The earth bonding cable had melted which was the first alarm bell to ring. Digging a little closer, the main issue revealed itself. The heat-proof insulation on the ‘over heat’ one-shot thermal fuse had shorted out via a cracked piece of wiring on the metal casing of the unit. Surprisingly, this had not overloaded the main plug fuse, but had heated the thermal fuse and had blown that instead. Flash-bang, kaput.
The cooker’s switch, thermostat, element and other wiring checked out OK, so it was now worth fixing the failed system.
After purchasing a suitable replacement thermal fuse for a couple of quid, I set about installing this in place of the failed one, taking the time to upgrade the wiring harness with heat shrink to avoid a short again in future. I removed the damaged earth and replaced it with fresh wire, securing it on to a better earth-bonded location and after some careful wire re-routing and fettling, the base of the machine was ready to be re-attached, ready for testing. With the cooking bowl full of water and power applied, the ‘cook’ light lit up and the machine started to work. Utter joy. After a few cycles of heating and warming, I was satisfied that my work was done.

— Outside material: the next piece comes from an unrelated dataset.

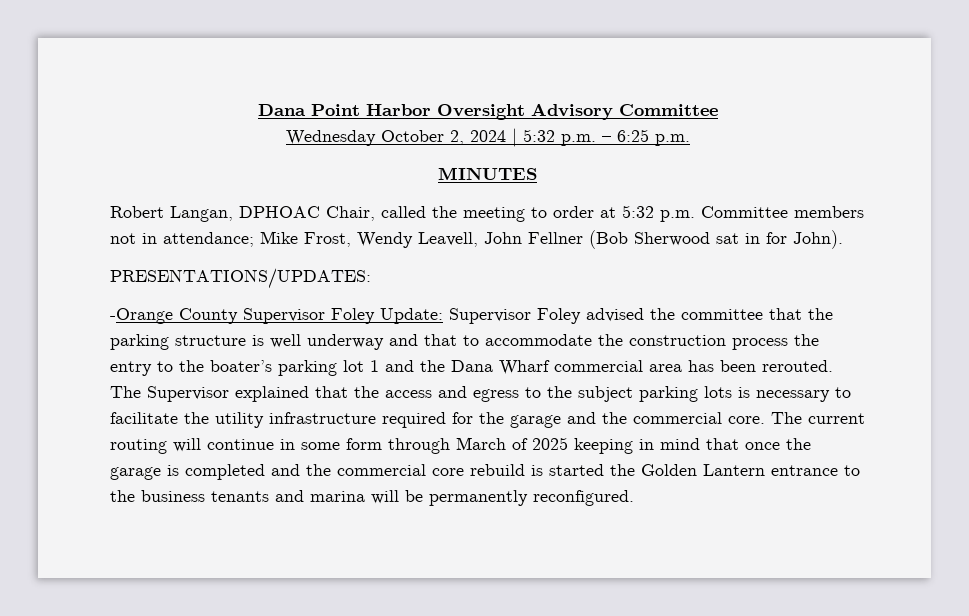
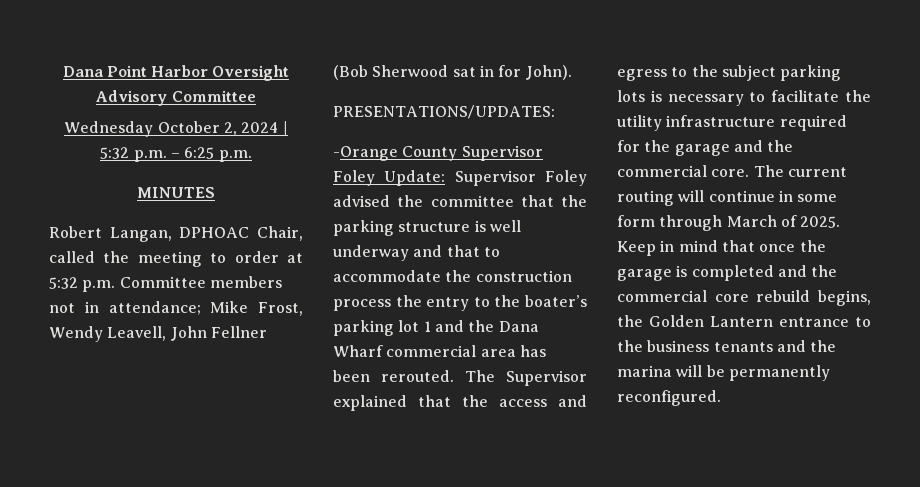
- The current routing will continue in some form through March of 2025 keeping in mind that once the garage is completed and the commercial core rebuild is started the Golden Lantern entrance to the business tenants and marina will be permanently reconfigured.
+ The current routing will continue in some form through March of 2025. Keep in mind that once the garage is completed and the commercial core rebuild begins, the Golden Lantern entrance to the business tenants and the marina will be permanently reconfigured.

Even though this device wasn’t marked as such, it’s a metal bodied Class One device here in the UK and ideally required a thorough integrety test of the safety system. Using my newly-acquired Megger PAT150 tester, I was able to prove that the machine was compliant with current UK legislation for Portable Appliance Testing. Ricely done.
Despite various warning labels and advice from manufacturers, sometimes it’s better to ignore official advice and just dive in, especially if something has stopped working altogether. Gaggia coffee machines of this vintage are well supported by various online parts suppliers, so when your machine stops making the perfect brew, the chances are that it can be sorted out with a little know-how…

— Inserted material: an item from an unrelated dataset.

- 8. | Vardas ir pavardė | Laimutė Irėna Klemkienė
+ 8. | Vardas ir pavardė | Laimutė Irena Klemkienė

I couldn’t resist a reference to one of my favourite childhood programs…
Make and model: Gaggia Milady Coffee Machine
Fault reported: No coffee/ blocked group head
Cost of replacement: £300 (approx.)
Manufacturer support: 3/10
Cost of parts: £0, inc. carriage
Hours spent on repair: 1 hour
Hours spent on finding parts: 0 hours
Tools needed: Screwdrivers, spanner, pliers, drill, tap set
Cups of tea: X 2 (and one coffee for testing purposes)
Biscuits: None (Ice Cream X 1)
Someone got in touch to see if I could repair their much loved Gaggia Milady, after receiving some unhelpful advice from the UK distributor. A new Gaggia had already been purchased, but the owner was missing the ‘solidness’ of his original machine and wanted it back working again.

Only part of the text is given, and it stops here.